Les bénévoles, parmi lesquelles figurent une germanophone et une musulmane, accompagnent les mamans qui le souhaitent. Sans les toucher, que ce soient elles ou les nourrissons. «L'objectif de cette étude est de voir si cet accompagnement améliore le vécu des mamans, ainsi que le taux d'allaitement.»

S’il est trop tôt pour tirer des conclusions de cette étude qui se clôturera fin de cette année, le projet se poursuivra au sein de la clinique liégeoise.

«Le but premier de cet accompagnement, c'est d'apporter un plus aux bébés», dit Fabienne Hesbois. «Si les mamans sont bien, elles auront plus de lait. Tous les jours, on sauve des bébés prématurés, mais notre objectif, c'est de tout entreprendre pour leur assurer un bon avenir.»

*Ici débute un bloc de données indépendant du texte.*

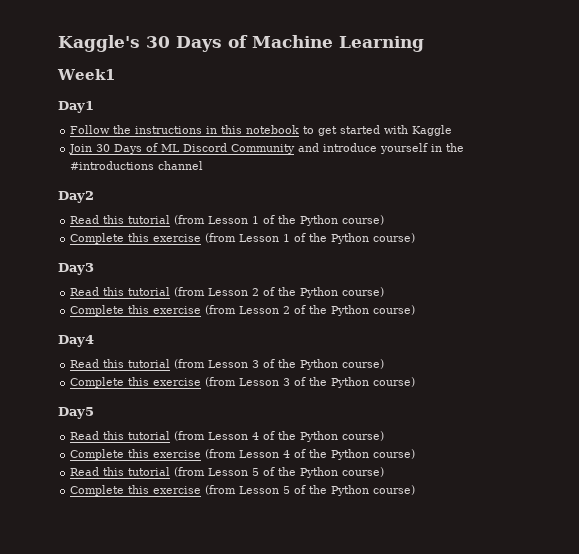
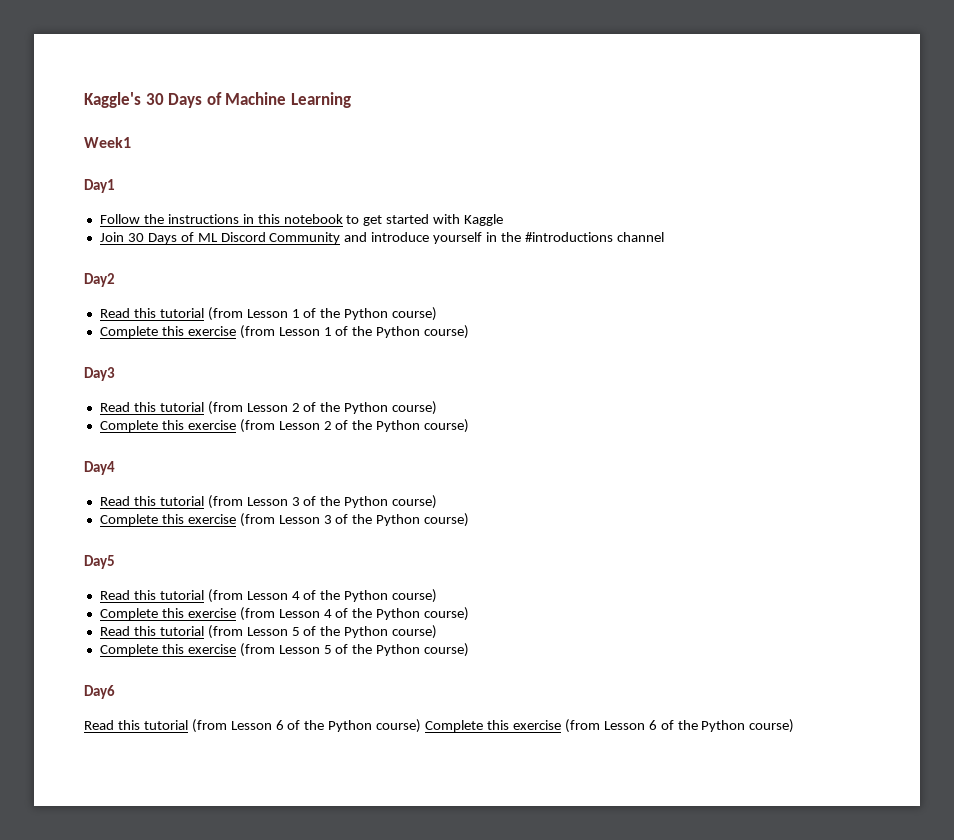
(416, 490) none -> [84,685,115,699] [84,719,795,733] // Day6 // Read this tutorial (from Lesson 6 of the Python course) Complete this exercise (from Lesson 6 of the Python course)

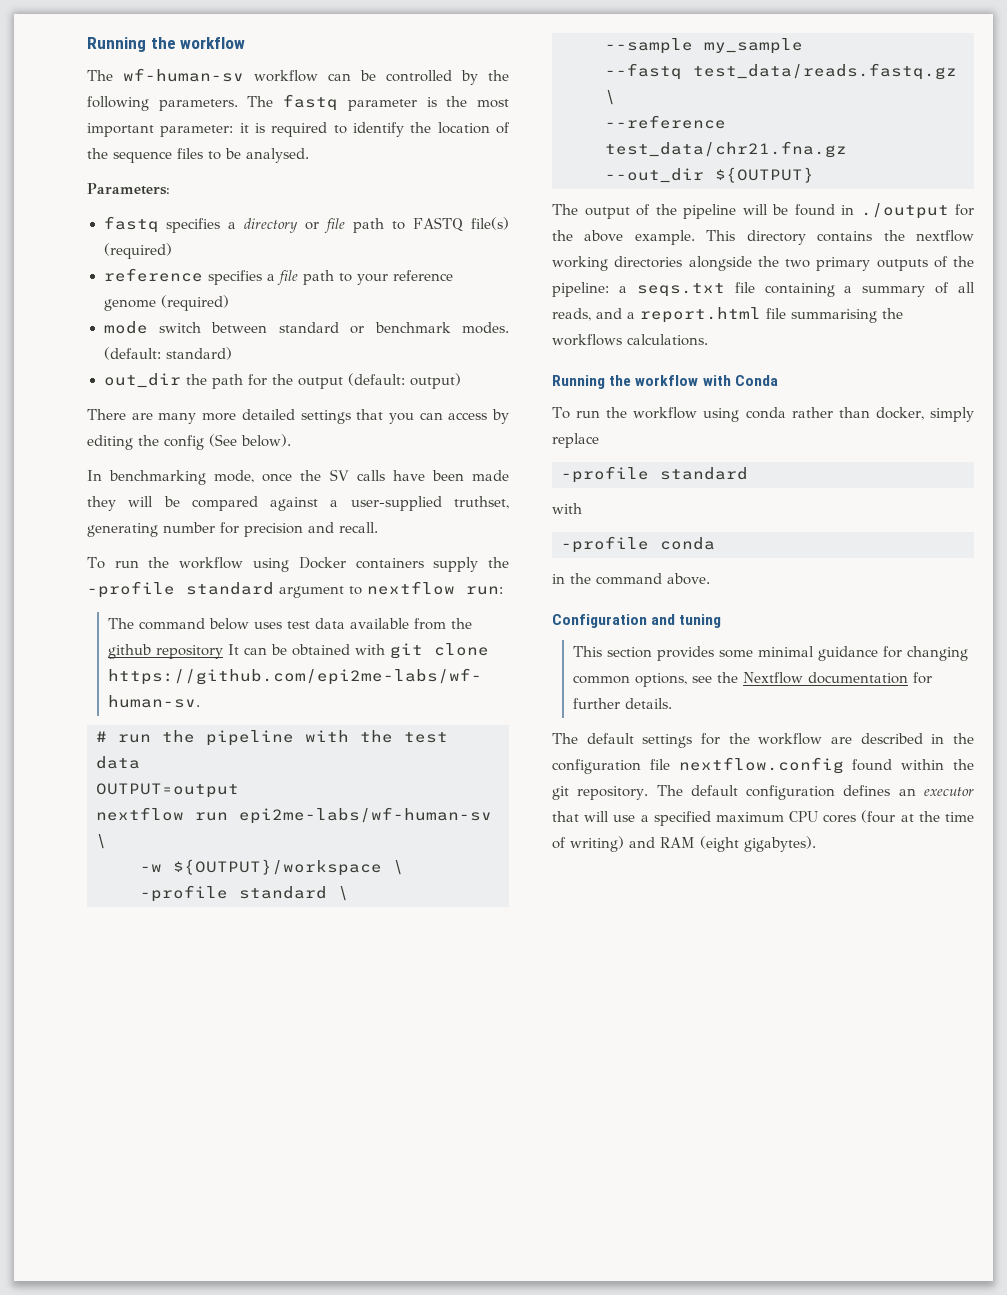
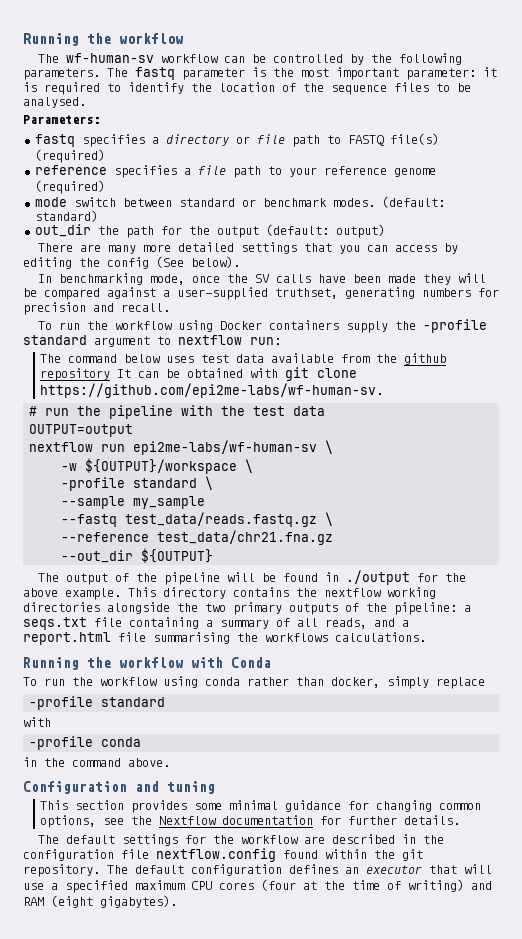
[163,522,215,533] number -> [422,288,471,297] numbers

 «Accoucher d’un bébé prématuré nous marque à jamais», disent ces mamans.
«Accoucher d’un bébé prématuré nous marque à jamais», disent ces mamans. ©© Thomas Longrie

Infirmières en psychiatrie, en néonatologie, responsable des ressources humaines dans une entreprise... Toutes ces jeunes femmes proviennent d'un univers totalement différent. Mais la quinzaine de mères accompagnantes ont toutes un point commun: celui d'avoir accouché d'un enfant prématuré, avec toutes les difficultés qui en découlent. «On se rend compte que les mamans qui viennent de donner naissance à leur enfant sont demandeuses d'un soutien psychologique, précise une jeune femme. On est en quelque sorte l'intermédiaire entre l'équipe de soins et la maman. Celle que j'encadre par exemple me voit plutôt comme une copine, à qui elle peut tout raconter, en sachant que j'ai vécu la même situation. Elle m'a présentée à ses proches comme sa marraine de l'hôpital.»

«Je ne voulais pas avoir un côté intrusif»

L'émotion est palpable dans cette salle de réunion, où les jeunes mamans accompagnantes partagent leur ressenti sur l'étude européenne à laquelle elles ont pris part. «Accoucher d'un enfant prématuré nous marque à jamais. Cela fait partie de notre histoire.» Une autre jeune femme enchaîne: «Je ne voulais pas avoir un côté intrusif dans la chambre de son bébé. Pouvoir proposer du soutien sans être envahissant est primordial.» Un autre constat? « Ce qui est rassurant pour ces jeunes mamans, c'est qu'on leur donne une perspective à plus long terme, puisque mes enfants ont aujourd'hui 4 ans et se portent à merveille. On apporte un côté qui rassure, car il y a des jours où on peut broyer du noir dans ce type de situation.»